0:49 In an anime cut scene, Aquila, Apus Major and I watch the tree finally bloom. The golden train streaks on by, comes to a stop right by the tree, then explodes in an electrical crackle. As the train cars hurtle down to Earth, they shoot up violent purple columns of energy into the sky. "Were we... deceived?" Apus Major asks.
0:51 I'm swept away by the purple energy and fall to earth as a shooting star. Credits continue on the bottom screen as townspeople watch the shooting star. I land with a mighty splash in a lake at the foot of a waterfall. The title appears yet again. Quite the prologue, I must say.
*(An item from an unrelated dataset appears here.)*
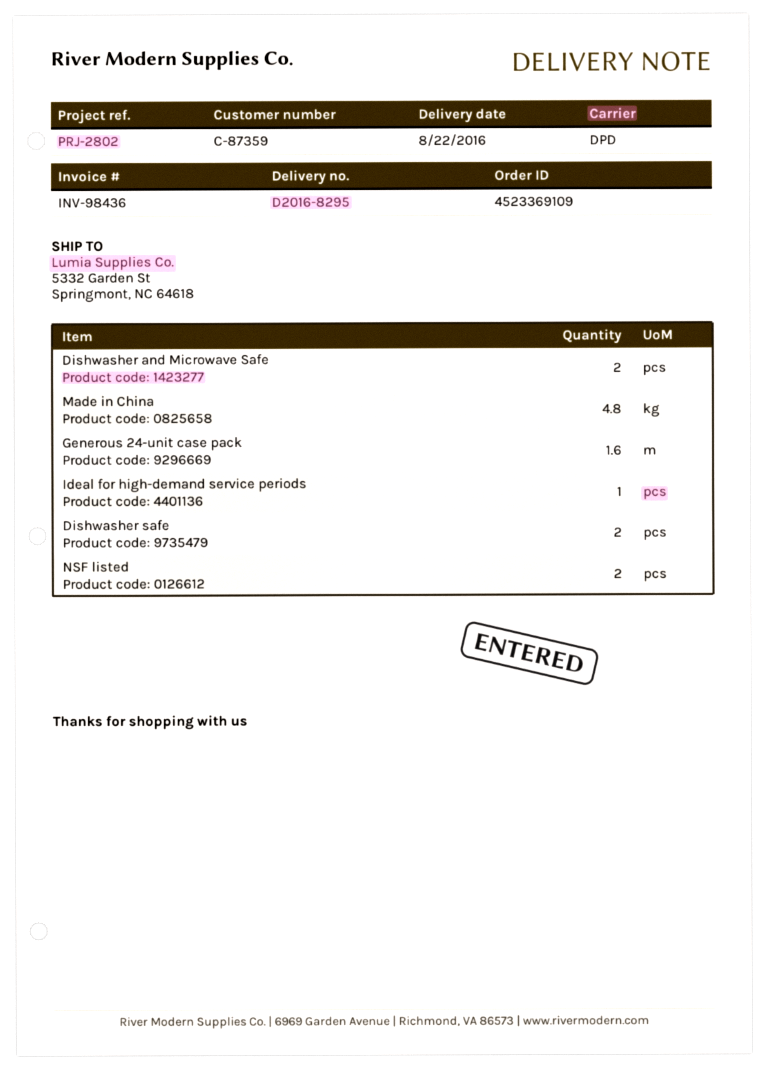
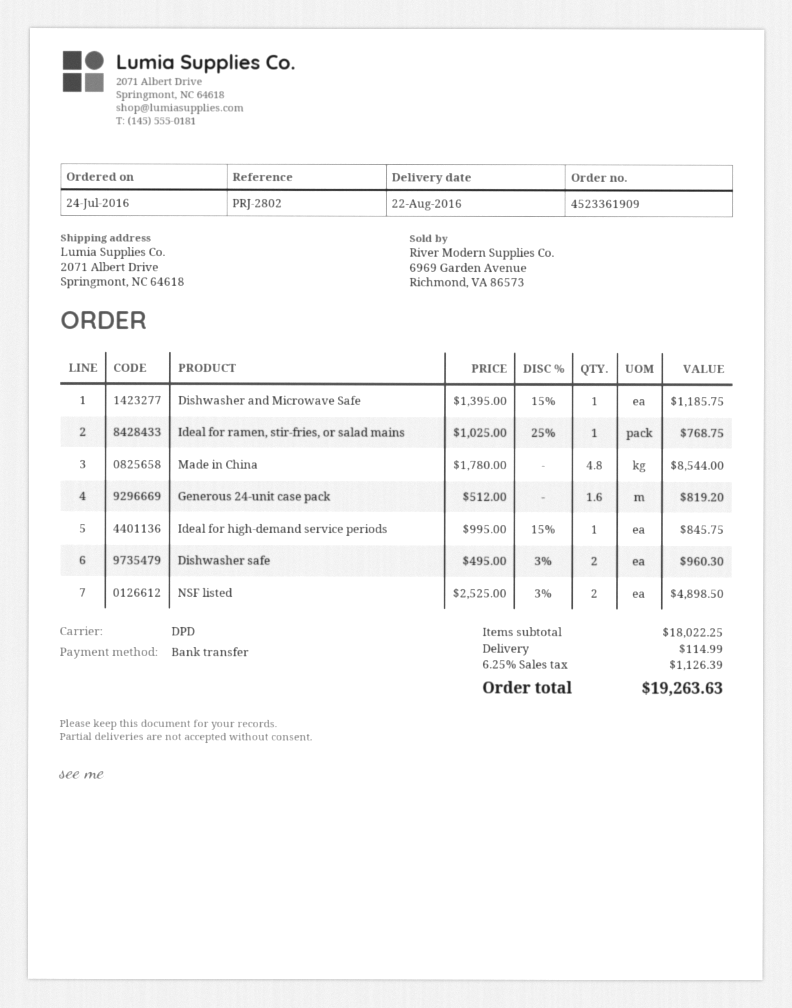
order number: 4523369109 -> 4523361909
ship to: 5332 Garden St, Springmont, NC 64618 -> 2071 Albert Drive, Springmont, NC 64618
Dishwasher and Microwave Safe: 2 -> 1
Ideal for ramen, stir-fries, or salad mains: none -> 1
I like the way the two screens were used to show two different camera angles during the cut scene.
0:53 "Hey, it's that Vegeta character who turned up just after the earthquake the other day," says Ivor. Wait, he can see me? Hey, I don't have a halo and wings anymore. So it's a fallen angel story now, eh?
0:55 Ivor is suspicious of my mysterious appearance, but Erinn has taken to me, apparently. Meanwhile, I overhear two old busybodies are blaming my appearance for the recent misfortune in town. When I call them on it, one of them says it's rude to eavesdrop. Um, it's also rude to talk behind people's backs. Too bad Vegeta isn't man enough to say such a thing. Or to say anything, actually.
0:57 I buy and equip a leather shield to raise my defense and some cotton gloves to improve my deftness. I'm kind of amazed at how little combat there has been in first hour. Iím also amazed at how engrossing the story has been. Usually these Japanese RPGs are heavy on the ridiculous mythology and light on the characterization, but this one has been the opposite so far.
0:59 After some more idle chatter with townsfolk, I save my game in the church and move on.
Would I play this game for more than an hour? Yes.
Why? Interesting characters, focused storytelling and a tight, comprehensible plot make this a lot more immediately engrossing than most Japanese RPGs, in my experience. My only concern is where I'll find the time to slog through the whole thing.
This review was based on a retail copy provided by the publisher.